Le locataire de la Maison-Blanche a dans le même temps assuré que «les négociations avec la Chine se passent bien», bien que de nouveaux tarifs douaniers sur des milliards de dollars de produits chinois soient entrés en vigueur dimanche.

«Bien que je sois sûr qu’ils adoreraient négocier avec une nouvelle administration afin de continuer ‘d’arnaquer les États-Unis’ (600 milliards de dollars par an), plus de 16 mois, c’est une longue période pour subir une hémorragie d’emplois et d’entreprises à long terme», a-t-il également souligné.

Ces déclarations interviennent alors que des sénateurs républicains américains étaient en Chine, où ils ont rencontré le négociateur en chef chinois, Liu He. Les sénateurs américains étaient venus s’entretenir avec le président du comité permanent de l’Assemblée populaire nationale.

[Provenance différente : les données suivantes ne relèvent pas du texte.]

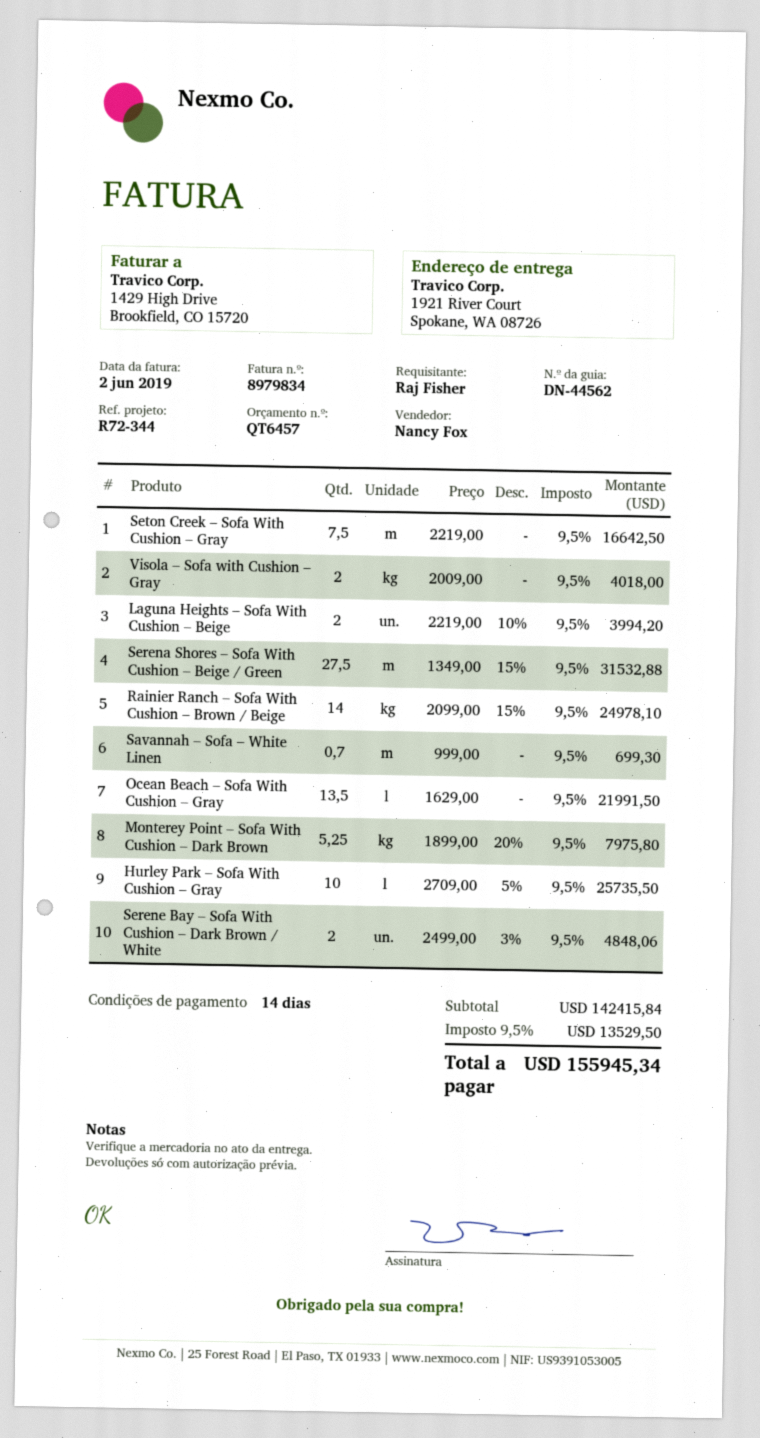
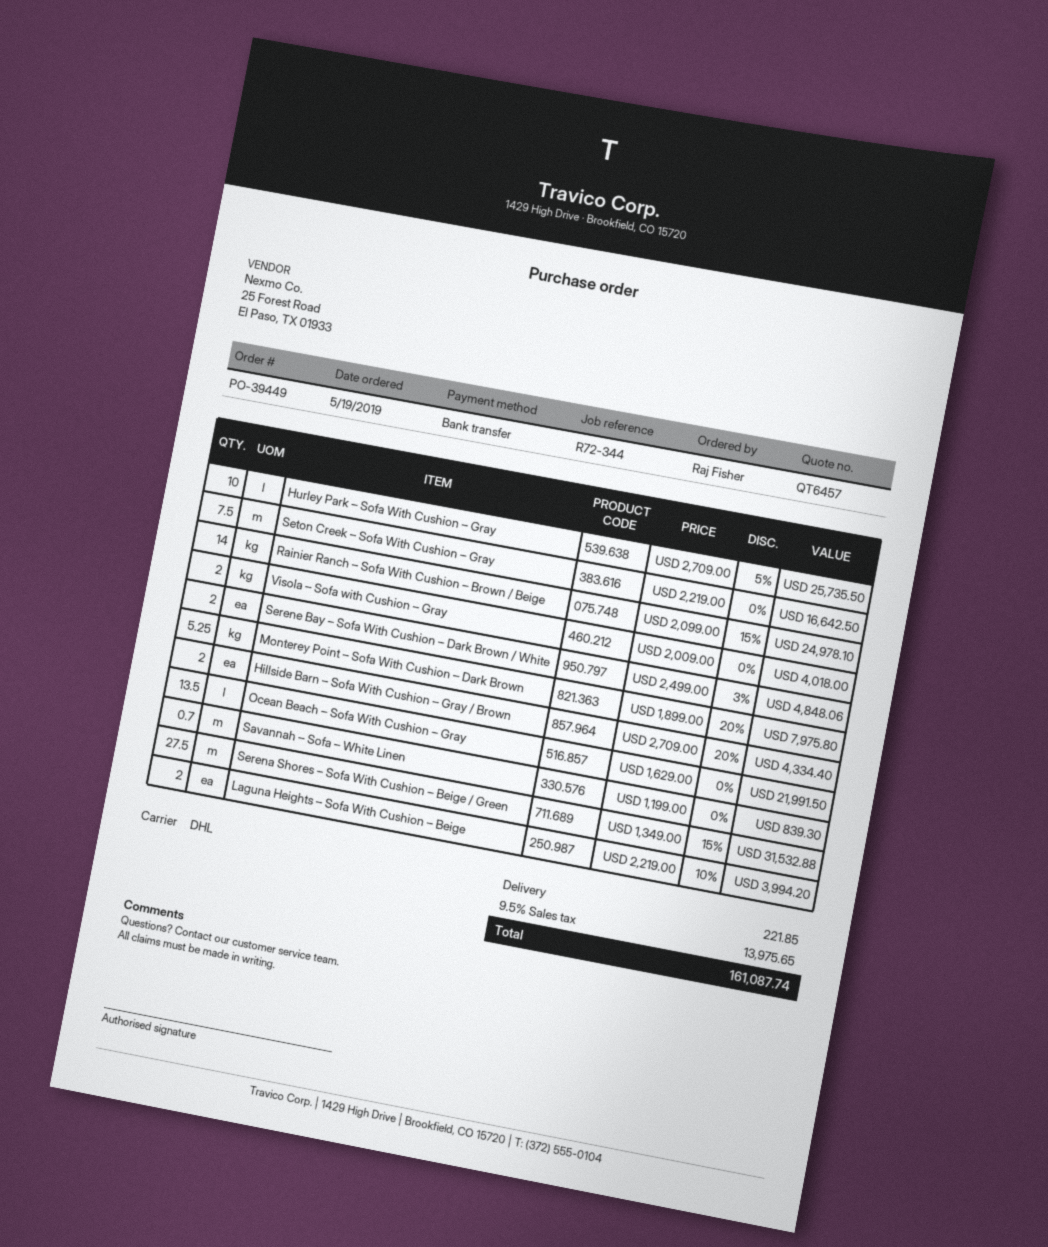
Savannah – Sofa – White Linen: 0.7 x 999.00 = 699.30 -> 0.7 x 1199.00 = 839.30
Hillside Barn – Sofa With Cushion – Gray / Brown: none -> 2 x 2709.00 - 20% = 4334.40
shipping: none -> 221.85
tax: 9.5% = 13529.50 -> 9.5% = 13975.65
total: 155945.34 -> 161087.74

Liu He, vice-premier ministre, s’est entretenu avec une délégation du «Groupe de travail États-Unis-Chine» du Sénat américain, conduite par les présidents Steve Daines et David Perdue.

Les élus américains ont mit en exergue des relations américano-chinoises et fait part de leur opposition aux conflits économiques et commerciaux opposant les deux pays. Ils ont assuré à leurs interlocuteurs chinois leur volonté de continuer à jouer «un rôle positif» pour promouvoir un développement harmonieux des relations bilatérales.